## PROBLEM STATEMENT
Output the data in full. Keep every word exact and exclude the pictures.

## EXERCISE DATA
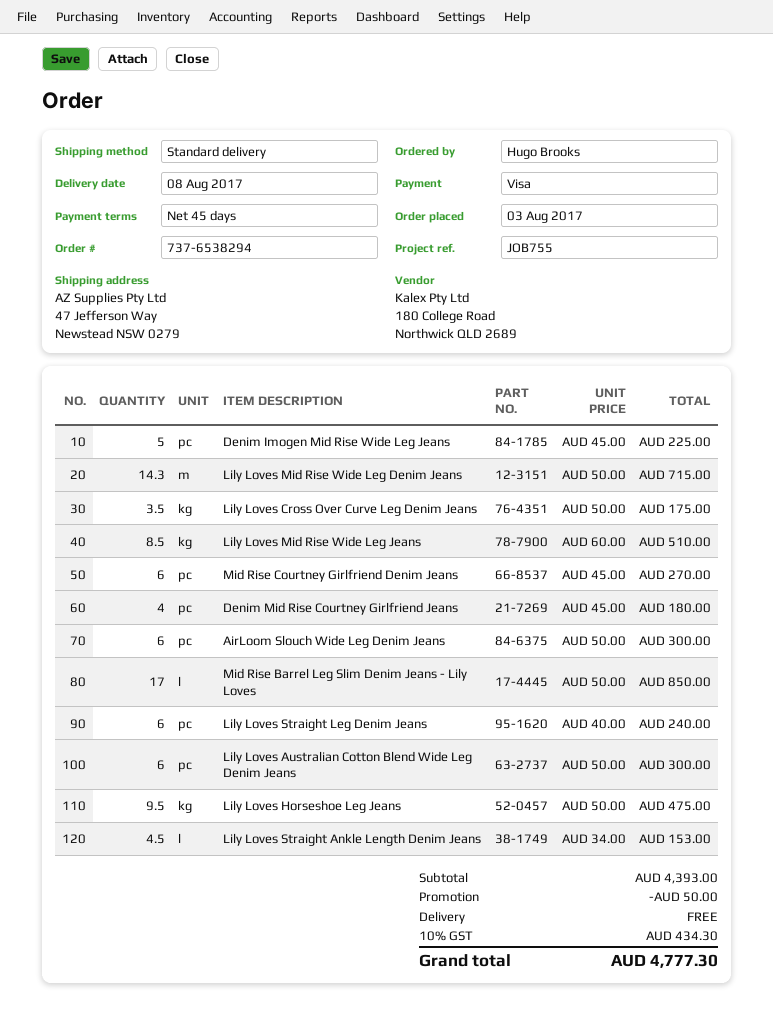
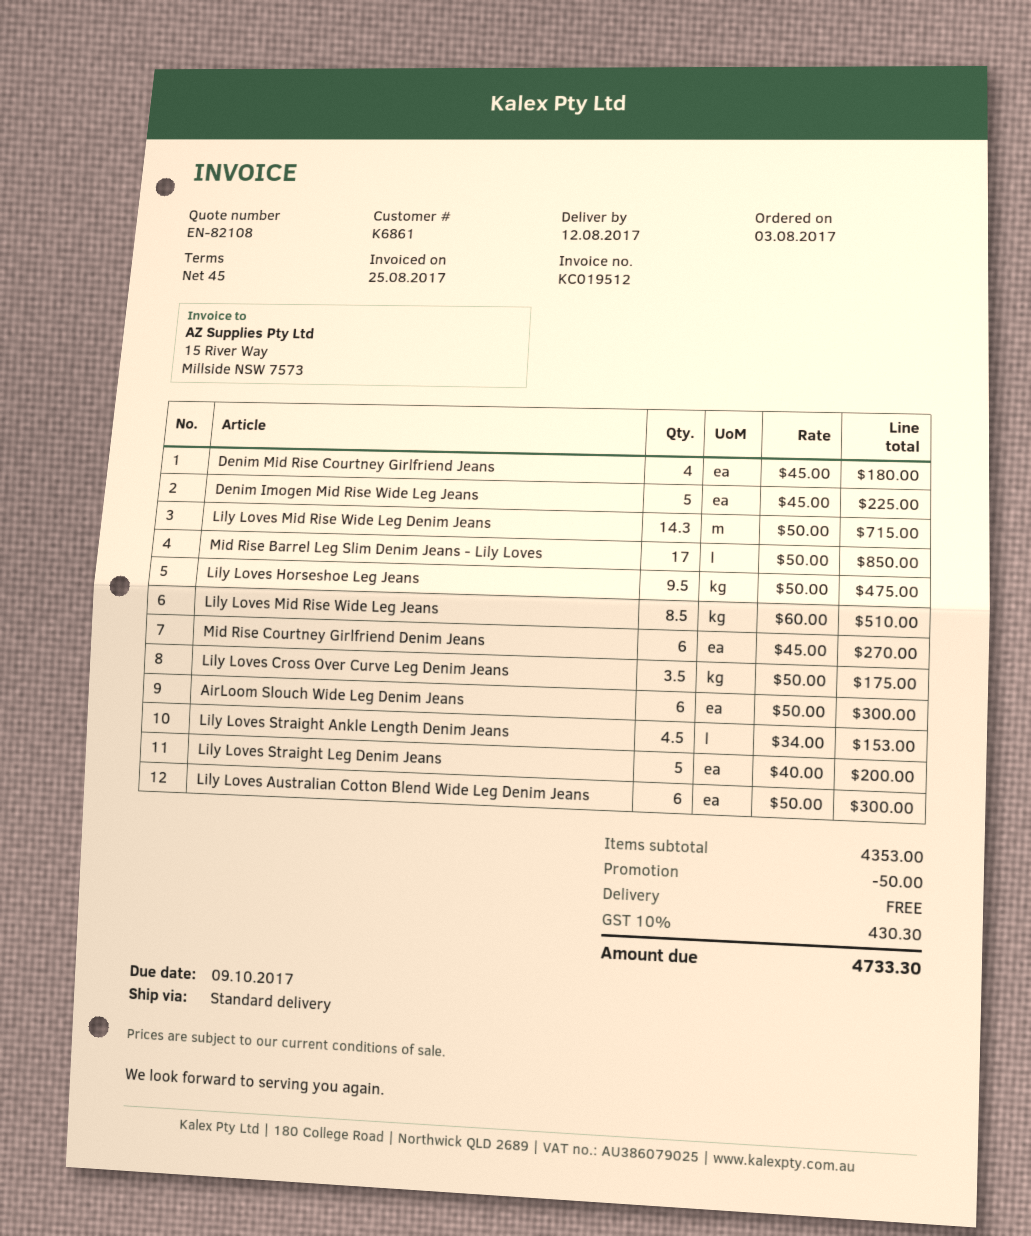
delivery date: 2017-08-08 -> 2017-08-12
Lily Loves Straight Leg Denim Jeans: 6 x 40.00 = 240.00 -> 5 x 40.00 = 200.00
subtotal: 4393.00 -> 4353.00
tax: 10% = 434.30 -> 10% = 430.30
total: 4777.30 -> 4733.30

## RESPONSE BELOW
delivery date: 2017-08-08 -> 2017-08-12
Lily Loves Straight Leg Denim Jeans: 6 x 40.00 = 240.00 -> 5 x 40.00 = 200.00
subtotal: 4393.00 -> 4353.00
tax: 10% = 434.30 -> 10% = 430.30
total: 4777.30 -> 4733.30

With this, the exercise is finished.